How this maps to our full 5-stage funnel
The filter question is Stage 01 of our 5-stage vetting funnel (full breakdown here). We run it during a 30-minute initial screen. It kills 88% of candidates.
The remaining 12% goes through:
- Stage 02 — Technical assessment (90 min async): code review on a real production code snippet with three subtle bugs
- Stage 03 — EQ + behavioral (45 min live): how they communicate when they don't know, how they push back on a wrong PR comment
- Stage 04 — Paired AI challenge (90 min live): real work in Cursor or Claude Code on a half-broken Next.js + LangChain repo
- Stage 05 — Final founder interview (60 min live): Jess runs this herself, plus references that pass smell test
Net funnel: 12 accepted out of 2,000 contacted monthly. ~0.6%. The filter question alone cuts the funnel from 2,000 to 240 in the first 30 minutes — meaning the deeper stages only see candidates worth the senior team's time.
How to apply this in your own hiring
If you're hiring senior AI engineers and not running this question, here's the lift:
- Add it as the second question in any senior AI engineer interview. (First question: warm-up, "tell me about your current role.")
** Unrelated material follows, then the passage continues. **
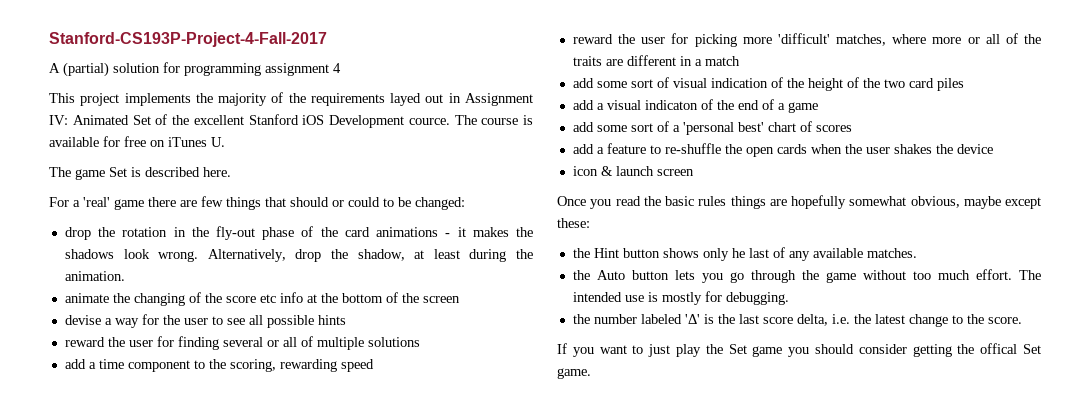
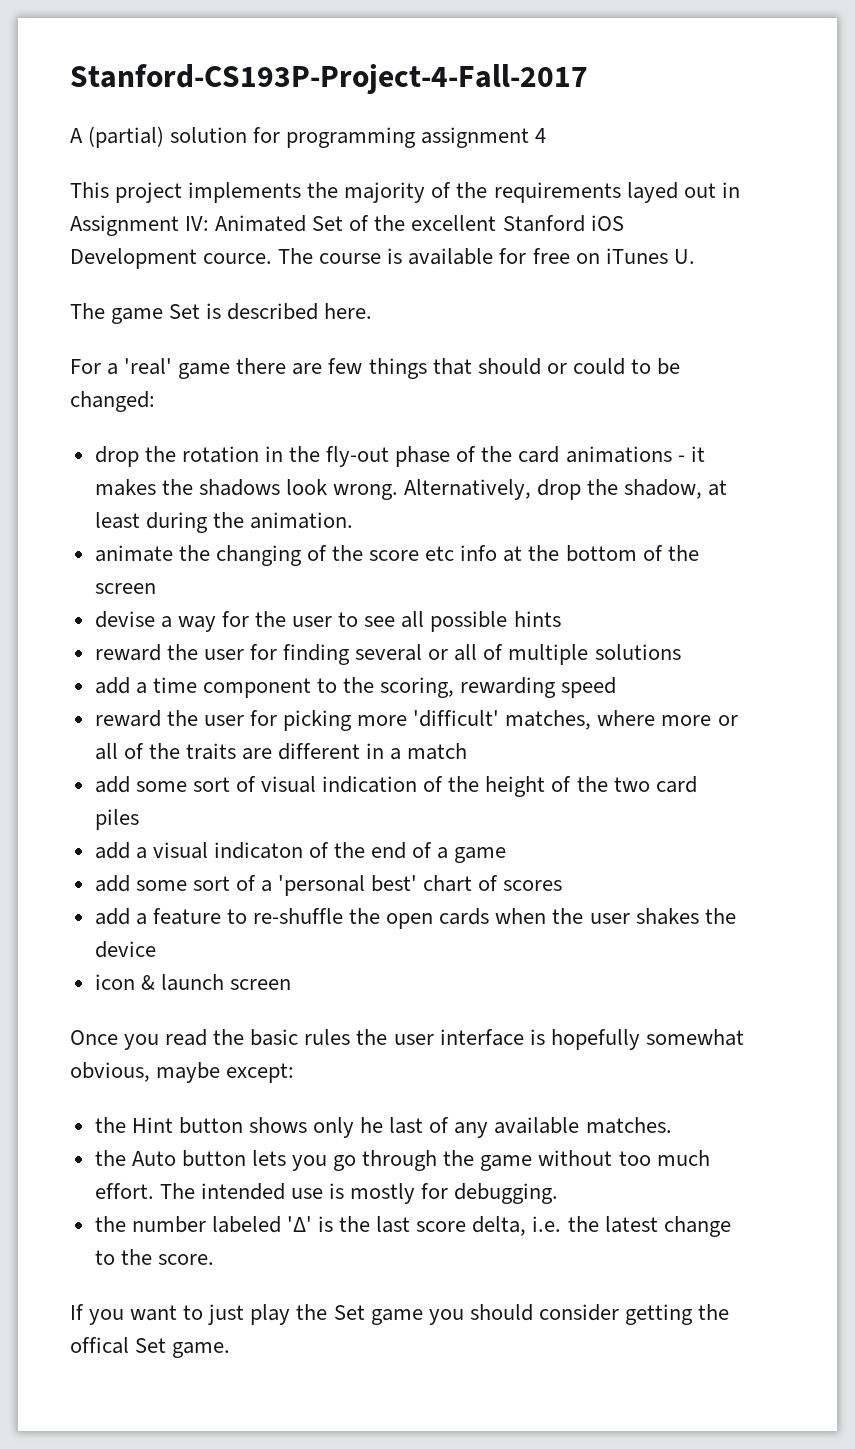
[730,196,787,209] things are -> [356,1029,545,1046] the user interface is
[1005,197,1041,209] [557,218,590,228] except these: -> [226,1063,295,1083] except:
- Set a 5-minute timer mentally. If by minute 5 the candidate hasn't given you specific symptoms, specific debugging steps, and specific outcomes, you have your answer.
- Run the three follow-ups even if the answer sounds good. Fabricated stories collapse under follow-up.
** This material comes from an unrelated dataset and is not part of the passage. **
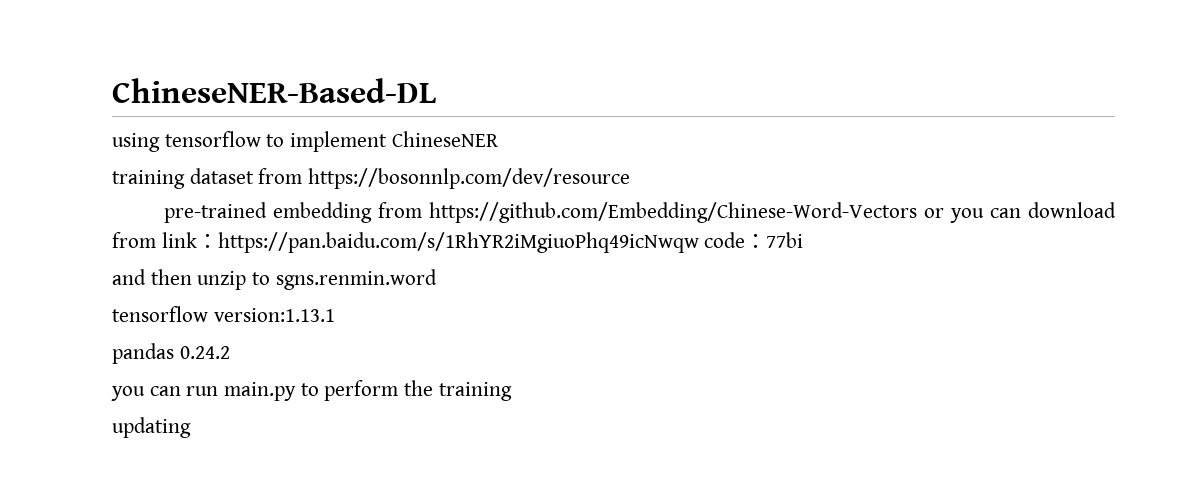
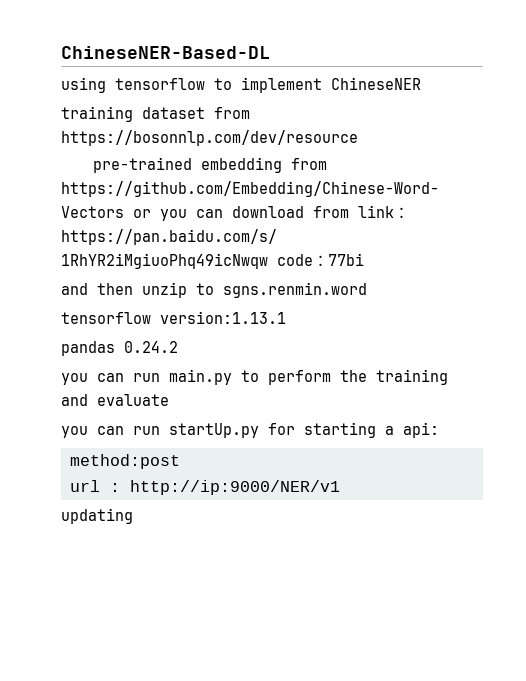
(512, 391) none -> [61,394,169,406] [61,422,439,438] [70,454,180,469] [70,480,340,495] and evaluate // you can run startUp.py for starting a api: // method:post // url : http://ip:9000/NER/v1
- Calibrate against your seniors. Ask three senior engineers on your team to answer the same question. Their answers are your "what good looks like" baseline.
This isn't a magic question. It's just the highest-signal-per-minute question we've found for senior AI engineers — because the failure mode it surfaces (production AI debugging) is the failure mode the role actually requires.
The deeper point
Jess didn't invent this question. She inherited it from running inDinero — a fintech where production failures cost real money and could land in front of regulators. That environment taught her to interview for what production debugging actually feels like, not for what candidates think production debugging should sound like.
The 13 years between inDinero and FutureProofing didn't change the principle. The substrate did — from accounting software to RAG pipelines and multi-agent orchestrations — but the filter for "real production senior" vs "title-only senior" is the same.
If you'd like to see how we operationalize this across all 5 stages — including the actual paired AI challenge repo we use, scoring rubrics, and the per-stage rejection signals we watch for — the full vetting page is here. Or send a brief describing what you're hiring for, and we'll match you to engineers who already cleared this gate.
— Gabe
FAQ
What is the one question Jess Mah uses to filter senior AI engineers?
She asks: 'Tell me about a production AI failure you owned end-to-end — what broke, what you tried first, what actually fixed it, and what you'd do differently.' Senior engineers answer with specific debugging stories in 2 minutes. Mid-level engineers answer with architecture stories. Imposters answer with hypotheticals. The signal is audible within the first 90 seconds.
Why does Jess Mah avoid LeetCode-style questions for senior AI engineers?
LeetCode tests algorithm recall, not production AI judgment. Senior AI engineers in 2026 spend their day choosing between LangChain and a custom orchestration, debugging vector DB latency spikes, or writing eval harnesses — none of which LeetCode covers. The 5-minute filter question replaces 60 minutes of wasted algorithmic puzzles.
How does this 5-minute filter map to FutureProofing's full vetting funnel?
The filter question is what we run during the Stage 01 initial screen — it kills 88% of candidates inside 30 minutes. The remaining 12% survive into Stage 02 (technical assessment), 03 (EQ + behavioral), 04 (paired AI challenge in Cursor or Claude Code), and 05 (final founder interview). The filter isn't standalone — it's the door to a 5-stage gate that accepts 12 of every 2,000 candidates monthly.